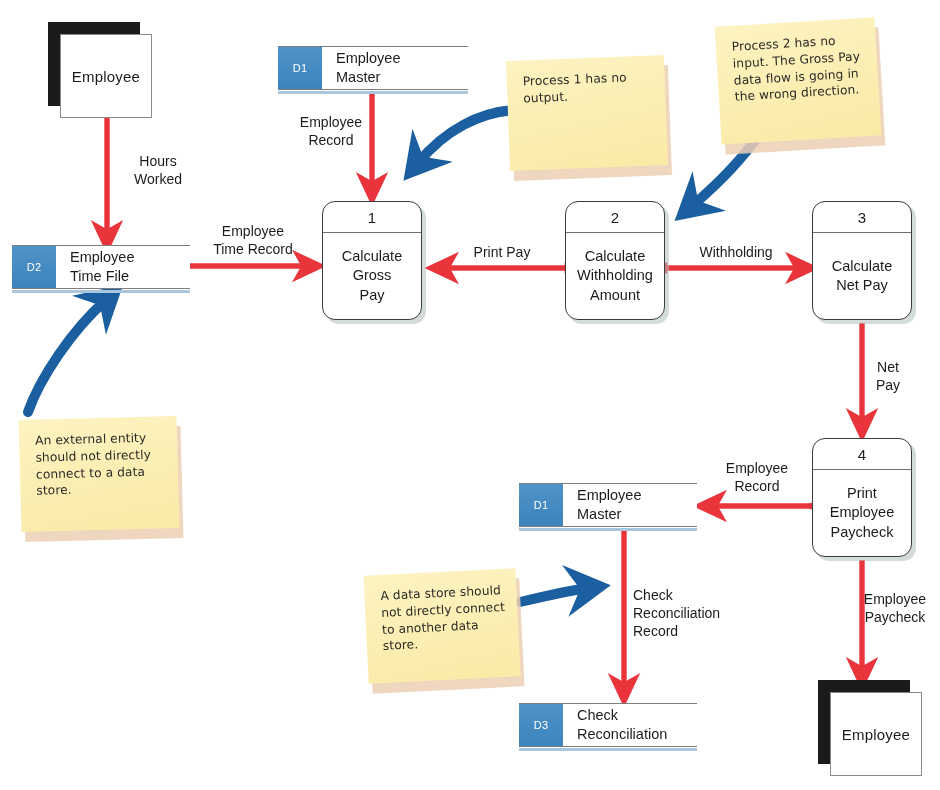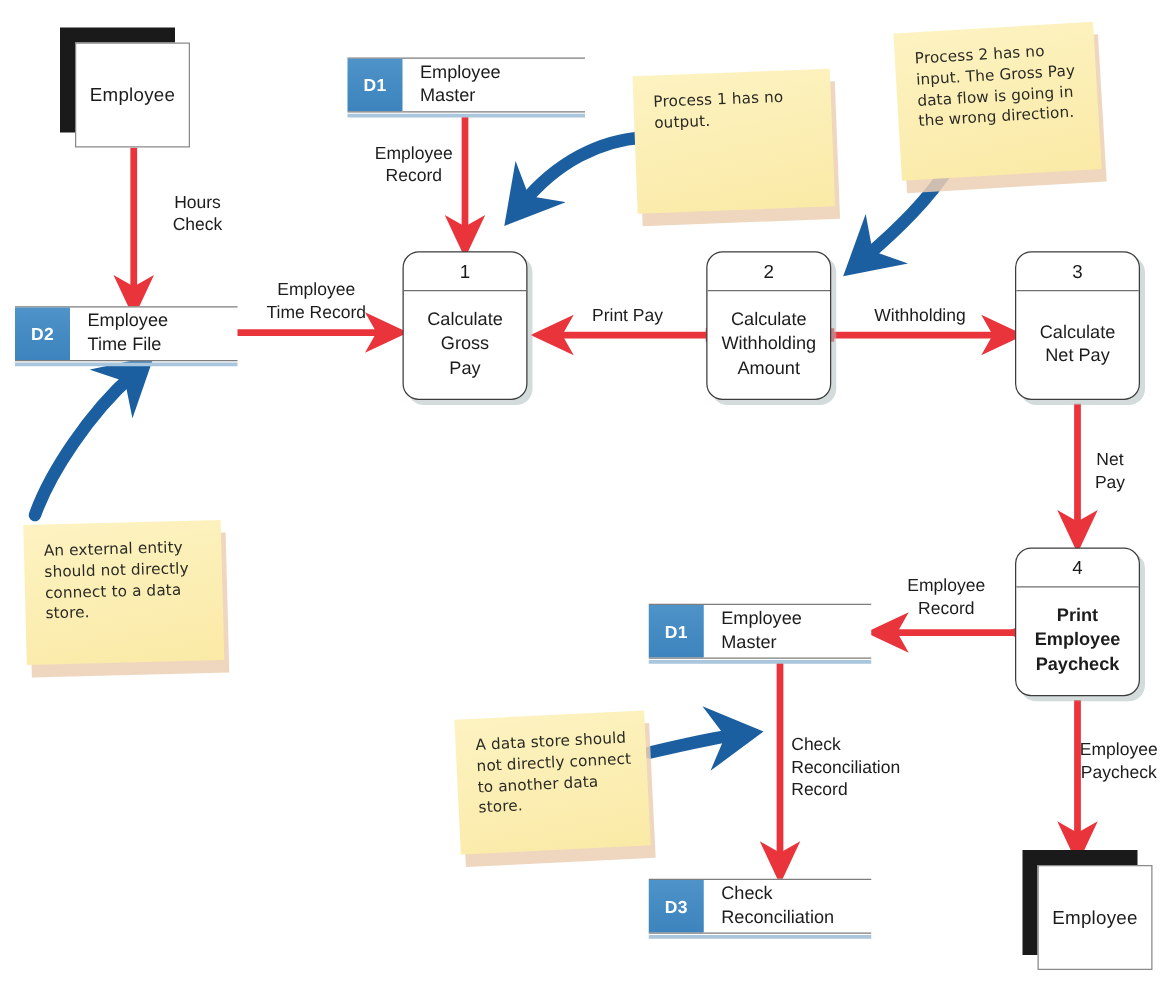--- a/index.html
+++ b/index.html
@@ -89,22 +89,22 @@
     position: absolute;
     left: 0; right: 0;
     bottom: -4px;
     height: 3px;
     background: #a9c6dd;
   }
   .store .sid {
     flex: 0 0 44px;
     background: linear-gradient(180deg,#4e94c9 0%, #3d83bd 100%);
     color: #ffffff;
-    font-size: 14px;
-    font-weight: bold;
+    font-size: 11px;
+    font-weight: normal;
     display: flex;
     align-items: center;
     justify-content: center;
     letter-spacing: 0.3px;
     border-bottom: 1px solid #7d7d7d;
   }
   .store .sname {
     flex: 1 1 auto;
     border-bottom: 1.2px solid #7d7d7d;
     display: flex;
@@ -239,21 +239,21 @@
 </div>
 
 <div class="process" style="left:812px; top:201px; width:100px; height:119px;">
   <div class="pnum">3</div>
   <div class="pname" style="white-space:pre-line;">Calculate
 Net Pay</div>
 </div>
 
 <div class="process" style="left:812px; top:438px; width:100px; height:119px;">
   <div class="pnum">4</div>
-  <div class="pname" style="white-space:pre-line;font-weight:bold;">Print
+  <div class="pname" style="white-space:pre-line;">Print
 Employee
 Paycheck</div>
 </div>
 
 <div class="store" style="left:278px; top:46px; width:190px; height:44px;">
   <div class="sid">D1</div>
   <div class="sname" style="white-space:pre-line;">Employee
 Master</div>
 </div>
 
@@ -269,21 +269,21 @@
 Master</div>
 </div>
 
 <div class="store" style="left:519px; top:703px; width:178px; height:44px;">
   <div class="sid">D3</div>
   <div class="sname" style="white-space:pre-line;">Check
 Reconciliation</div>
 </div>
 
 <div class="flabel ctr" style="left:112px; top:152px; width:92px;">Hours
-Check</div>
+Worked</div>
 
 <div class="flabel ctr" style="left:292px; top:113px; width:78px;">Employee
 Record</div>
 
 <div class="flabel ctr" style="left:193px; top:222px; width:120px;">Employee
 Time Record</div>
 
 <div class="flabel ctr" style="left:447px; top:243px; width:110px;">Print Pay</div>
 
 <div class="flabel ctr" style="left:680px; top:243px; width:112px;">Withholding</div>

^^^^

Would you return all of the data above word for word, omitting every picture?

- _RESULT FOR THIS EXERCISE_
--- a/index.html
+++ b/index.html
@@ -89,22 +89,22 @@
     position: absolute;
     left: 0; right: 0;
     bottom: -4px;
     height: 3px;
     background: #a9c6dd;
   }
   .store .sid {
     flex: 0 0 44px;
     background: linear-gradient(180deg,#4e94c9 0%, #3d83bd 100%);
     color: #ffffff;
-    font-size: 14px;
-    font-weight: bold;
+    font-size: 11px;
+    font-weight: normal;
     display: flex;
     align-items: center;
     justify-content: center;
     letter-spacing: 0.3px;
     border-bottom: 1px solid #7d7d7d;
   }
   .store .sname {
     flex: 1 1 auto;
     border-bottom: 1.2px solid #7d7d7d;
     display: flex;
@@ -239,21 +239,21 @@
 </div>
 
 <div class="process" style="left:812px; top:201px; width:100px; height:119px;">
   <div class="pnum">3</div>
   <div class="pname" style="white-space:pre-line;">Calculate
 Net Pay</div>
 </div>
 
 <div class="process" style="left:812px; top:438px; width:100px; height:119px;">
   <div class="pnum">4</div>
-  <div class="pname" style="white-space:pre-line;font-weight:bold;">Print
+  <div class="pname" style="white-space:pre-line;">Print
 Employee
 Paycheck</div>
 </div>
 
 <div class="store" style="left:278px; top:46px; width:190px; height:44px;">
   <div class="sid">D1</div>
   <div class="sname" style="white-space:pre-line;">Employee
 Master</div>
 </div>
 
@@ -269,21 +269,21 @@
 Master</div>
 </div>
 
 <div class="store" style="left:519px; top:703px; width:178px; height:44px;">
   <div class="sid">D3</div>
   <div class="sname" style="white-space:pre-line;">Check
 Reconciliation</div>
 </div>
 
 <div class="flabel ctr" style="left:112px; top:152px; width:92px;">Hours
-Check</div>
+Worked</div>
 
 <div class="flabel ctr" style="left:292px; top:113px; width:78px;">Employee
 Record</div>
 
 <div class="flabel ctr" style="left:193px; top:222px; width:120px;">Employee
 Time Record</div>
 
 <div class="flabel ctr" style="left:447px; top:243px; width:110px;">Print Pay</div>
 
 <div class="flabel ctr" style="left:680px; top:243px; width:112px;">Withholding</div>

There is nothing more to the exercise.